Story sizing into even pieces is a widely-spread activity, often considered to be a prerequisite to making reliable future predictions. The concept of artificially splitting your work items into even pieces to be able to produce an accurate delivery forecast is not valid. In fact, resizing your stories is not only completely irrelevant to forecasting, but it can also have a negative effect on the goals you’re trying to achieve.

Why Sizing Your Stories Artificially Is Bad Advice

Let’s explore the main reasons why you don’t need to split your items into even parts.

The Importance of Maintaining User Stories that Define Customer Value

Every story should represent a piece of customer value. Naturally, these items will come in different sizes and varying degrees of complexity. By trimming down a story artificially, the concept behind it is no longer relevant. Instead, it has just become a measure of hours. The customer’s value has been split into units of time and has thus become meaningless to the customer.

Slicing Down Your Story Unnaturally Introduces Unnecessary Dependencies

Sizing your stories into even pieces creates unnecessary complexity and dependencies. If you break units of value into unnatural segments, there will inevitably be dependencies sprouting up between these segments. 

Dependencies lead to bottlenecks in your workflow. The more dependencies you introduce, the harder it will become to manage your process effectively.

Every Story Should Be Potentially Shippable

Each developed user story should produce potentially shippable product increments

By trimming down your stories evenly, they are no longer potentially releasable and thus they can’t be delivered to the customer if that is required. 

Splitting Your Stories Only Makes Sense From a Customer Perspective

When it comes to cutting your items into smaller pieces, that goal should always be perceived from a customer perspective and ultimately the new releasable increments won’t be even in size. 

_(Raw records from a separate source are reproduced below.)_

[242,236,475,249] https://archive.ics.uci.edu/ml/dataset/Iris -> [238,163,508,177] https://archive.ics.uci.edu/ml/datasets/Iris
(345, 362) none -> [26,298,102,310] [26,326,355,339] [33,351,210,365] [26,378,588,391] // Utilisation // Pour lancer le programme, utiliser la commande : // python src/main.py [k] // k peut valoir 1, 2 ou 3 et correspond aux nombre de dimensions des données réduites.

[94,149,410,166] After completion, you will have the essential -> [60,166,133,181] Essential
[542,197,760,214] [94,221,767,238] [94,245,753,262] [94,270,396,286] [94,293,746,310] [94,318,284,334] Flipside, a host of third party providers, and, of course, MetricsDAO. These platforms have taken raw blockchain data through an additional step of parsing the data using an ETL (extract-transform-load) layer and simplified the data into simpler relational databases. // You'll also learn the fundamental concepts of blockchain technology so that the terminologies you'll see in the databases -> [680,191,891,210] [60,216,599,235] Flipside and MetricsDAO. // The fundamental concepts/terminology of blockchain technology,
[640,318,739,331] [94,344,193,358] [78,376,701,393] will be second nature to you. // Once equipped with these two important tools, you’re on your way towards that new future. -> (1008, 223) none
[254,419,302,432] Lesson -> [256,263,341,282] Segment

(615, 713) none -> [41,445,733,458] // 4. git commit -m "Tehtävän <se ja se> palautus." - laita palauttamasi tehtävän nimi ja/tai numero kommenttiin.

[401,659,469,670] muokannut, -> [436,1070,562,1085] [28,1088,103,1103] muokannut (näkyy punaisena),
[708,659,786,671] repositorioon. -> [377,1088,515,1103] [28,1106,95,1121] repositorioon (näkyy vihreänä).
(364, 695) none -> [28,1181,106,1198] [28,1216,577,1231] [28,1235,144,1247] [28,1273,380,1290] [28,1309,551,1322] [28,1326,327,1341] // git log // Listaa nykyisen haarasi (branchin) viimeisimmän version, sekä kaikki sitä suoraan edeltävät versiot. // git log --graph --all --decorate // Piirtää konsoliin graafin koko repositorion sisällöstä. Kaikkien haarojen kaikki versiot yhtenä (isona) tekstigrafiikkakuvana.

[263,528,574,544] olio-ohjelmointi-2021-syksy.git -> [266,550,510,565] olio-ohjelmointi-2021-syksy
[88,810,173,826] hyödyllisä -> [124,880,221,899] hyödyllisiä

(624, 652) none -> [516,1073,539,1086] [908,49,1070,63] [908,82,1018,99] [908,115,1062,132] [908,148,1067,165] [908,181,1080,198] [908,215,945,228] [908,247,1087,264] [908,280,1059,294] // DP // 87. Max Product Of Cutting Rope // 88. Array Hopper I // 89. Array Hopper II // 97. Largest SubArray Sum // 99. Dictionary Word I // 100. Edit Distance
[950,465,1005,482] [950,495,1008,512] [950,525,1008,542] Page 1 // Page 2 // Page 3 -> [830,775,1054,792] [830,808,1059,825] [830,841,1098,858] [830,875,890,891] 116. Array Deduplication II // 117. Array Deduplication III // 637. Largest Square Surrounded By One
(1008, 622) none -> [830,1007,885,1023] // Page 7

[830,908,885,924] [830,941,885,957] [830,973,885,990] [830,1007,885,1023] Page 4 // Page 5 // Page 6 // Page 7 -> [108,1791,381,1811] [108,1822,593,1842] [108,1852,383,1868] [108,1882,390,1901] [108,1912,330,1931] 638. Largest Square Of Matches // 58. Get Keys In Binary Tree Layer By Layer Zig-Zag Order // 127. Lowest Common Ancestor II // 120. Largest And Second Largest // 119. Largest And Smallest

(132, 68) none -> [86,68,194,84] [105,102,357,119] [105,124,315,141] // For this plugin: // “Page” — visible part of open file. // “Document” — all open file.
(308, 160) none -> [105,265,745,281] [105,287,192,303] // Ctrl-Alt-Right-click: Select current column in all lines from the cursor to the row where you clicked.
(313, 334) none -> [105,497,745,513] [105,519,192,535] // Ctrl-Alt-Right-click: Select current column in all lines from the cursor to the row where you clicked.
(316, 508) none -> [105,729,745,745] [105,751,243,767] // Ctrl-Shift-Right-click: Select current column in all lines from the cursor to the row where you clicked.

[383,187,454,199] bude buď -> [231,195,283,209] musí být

There must be a clear, sensible intention justifying you taking a large user story and splitting its scope into multiple releasable pieces. If your user story doesn’t make sense from a customer’s point of view and doesn’t clearly communicate the goal it has to achieve, you had better not start it. It will only pile up into the rest of the work in progress and get stuck into the workflow. Instead, analyze it properly and extract the potentially shippable part out of it.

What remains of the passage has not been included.